The other shook his head. ‘There was an Irish saint who walked to Wales. But I can’t remember his name. Miss!’ he called. ‘Here! Another whiskey, please.’
‘I must say,’ said Spandrell, ‘you seem to make the best of both worlds. Six whiskeys…
‘Only five,’ the choirboy protested. ‘This is only the fifth.’

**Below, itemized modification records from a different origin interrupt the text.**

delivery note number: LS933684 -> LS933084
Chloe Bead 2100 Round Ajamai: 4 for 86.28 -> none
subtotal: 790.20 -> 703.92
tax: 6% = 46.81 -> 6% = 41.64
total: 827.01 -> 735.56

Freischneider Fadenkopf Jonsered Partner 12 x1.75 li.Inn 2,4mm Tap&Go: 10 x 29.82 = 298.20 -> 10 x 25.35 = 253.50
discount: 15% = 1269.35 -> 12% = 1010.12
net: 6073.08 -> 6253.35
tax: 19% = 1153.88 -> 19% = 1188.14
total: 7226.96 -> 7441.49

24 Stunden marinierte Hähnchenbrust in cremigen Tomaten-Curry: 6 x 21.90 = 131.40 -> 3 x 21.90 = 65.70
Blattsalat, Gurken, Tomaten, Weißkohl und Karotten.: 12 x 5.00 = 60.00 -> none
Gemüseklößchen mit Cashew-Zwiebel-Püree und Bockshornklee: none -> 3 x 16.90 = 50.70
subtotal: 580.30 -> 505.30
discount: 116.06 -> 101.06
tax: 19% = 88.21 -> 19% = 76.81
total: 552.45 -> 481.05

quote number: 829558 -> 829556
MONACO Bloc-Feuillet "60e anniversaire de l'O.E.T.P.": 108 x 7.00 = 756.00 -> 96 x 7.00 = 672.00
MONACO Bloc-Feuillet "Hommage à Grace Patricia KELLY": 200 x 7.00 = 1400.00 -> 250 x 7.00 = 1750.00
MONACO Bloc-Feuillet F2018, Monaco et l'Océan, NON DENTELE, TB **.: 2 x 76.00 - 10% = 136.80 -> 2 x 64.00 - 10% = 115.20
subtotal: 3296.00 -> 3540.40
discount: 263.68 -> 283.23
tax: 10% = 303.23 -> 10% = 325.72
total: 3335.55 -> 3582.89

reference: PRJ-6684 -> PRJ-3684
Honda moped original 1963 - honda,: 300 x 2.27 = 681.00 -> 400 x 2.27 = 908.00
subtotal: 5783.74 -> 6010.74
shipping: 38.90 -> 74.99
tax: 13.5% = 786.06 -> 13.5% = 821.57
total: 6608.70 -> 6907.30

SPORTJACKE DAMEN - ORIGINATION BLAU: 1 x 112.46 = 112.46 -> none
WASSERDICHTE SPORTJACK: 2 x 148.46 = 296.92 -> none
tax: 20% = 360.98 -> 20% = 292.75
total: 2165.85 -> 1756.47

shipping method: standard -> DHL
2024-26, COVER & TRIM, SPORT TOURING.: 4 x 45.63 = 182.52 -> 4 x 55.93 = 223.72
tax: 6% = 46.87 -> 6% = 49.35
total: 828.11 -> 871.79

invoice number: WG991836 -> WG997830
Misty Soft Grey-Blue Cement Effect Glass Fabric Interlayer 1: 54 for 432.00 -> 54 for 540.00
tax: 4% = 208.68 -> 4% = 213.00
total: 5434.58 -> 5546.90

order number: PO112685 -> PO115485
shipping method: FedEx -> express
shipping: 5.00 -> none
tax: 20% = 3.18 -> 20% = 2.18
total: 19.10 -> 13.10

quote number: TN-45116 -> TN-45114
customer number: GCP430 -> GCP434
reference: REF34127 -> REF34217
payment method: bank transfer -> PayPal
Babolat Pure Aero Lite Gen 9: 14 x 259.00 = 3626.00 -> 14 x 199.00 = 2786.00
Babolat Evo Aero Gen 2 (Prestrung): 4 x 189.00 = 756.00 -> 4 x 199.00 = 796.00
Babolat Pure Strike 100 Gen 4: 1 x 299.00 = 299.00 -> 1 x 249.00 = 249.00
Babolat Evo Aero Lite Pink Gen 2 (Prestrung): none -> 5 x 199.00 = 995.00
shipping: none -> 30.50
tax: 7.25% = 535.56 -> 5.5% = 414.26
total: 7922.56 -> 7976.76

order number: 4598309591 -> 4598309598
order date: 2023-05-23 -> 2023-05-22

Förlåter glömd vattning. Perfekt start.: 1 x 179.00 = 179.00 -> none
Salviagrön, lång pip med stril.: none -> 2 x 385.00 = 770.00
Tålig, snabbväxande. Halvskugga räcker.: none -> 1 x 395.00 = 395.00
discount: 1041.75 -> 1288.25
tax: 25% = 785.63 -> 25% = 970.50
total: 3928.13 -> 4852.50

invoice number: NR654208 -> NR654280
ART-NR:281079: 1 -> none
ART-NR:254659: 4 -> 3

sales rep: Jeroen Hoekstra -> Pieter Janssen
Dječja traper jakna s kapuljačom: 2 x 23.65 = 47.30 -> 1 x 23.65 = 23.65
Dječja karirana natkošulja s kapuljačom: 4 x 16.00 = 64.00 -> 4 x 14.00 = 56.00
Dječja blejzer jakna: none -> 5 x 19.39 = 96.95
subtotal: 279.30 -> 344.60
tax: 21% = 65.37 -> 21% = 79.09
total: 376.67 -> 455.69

‘Five whiskeys, then, and the liturgical colours. Not to mention St. Piran of Perranzabuloe. Do you really believe in that walk to the Scillies?’
‘Absolutely.’
‘And here’s for young Sacramento,’ said the barmaid, pushing his glass across the counter.
The choirboy shook his head as he paid. ‘Blasphemies all round,’ he said. ‘Every word another wound in the Sacred Heart.’ He drank. ‘Another bleeding, agonizing wound.’
‘What fun you have with your Sacred Heart!’
‘Fun?’ said the choirboy indignantly.
‘Staggering from the bar to the altar rails. And from the confessional to the bawdy house. It’s the ideal life. Never a dull moment. I envy you.’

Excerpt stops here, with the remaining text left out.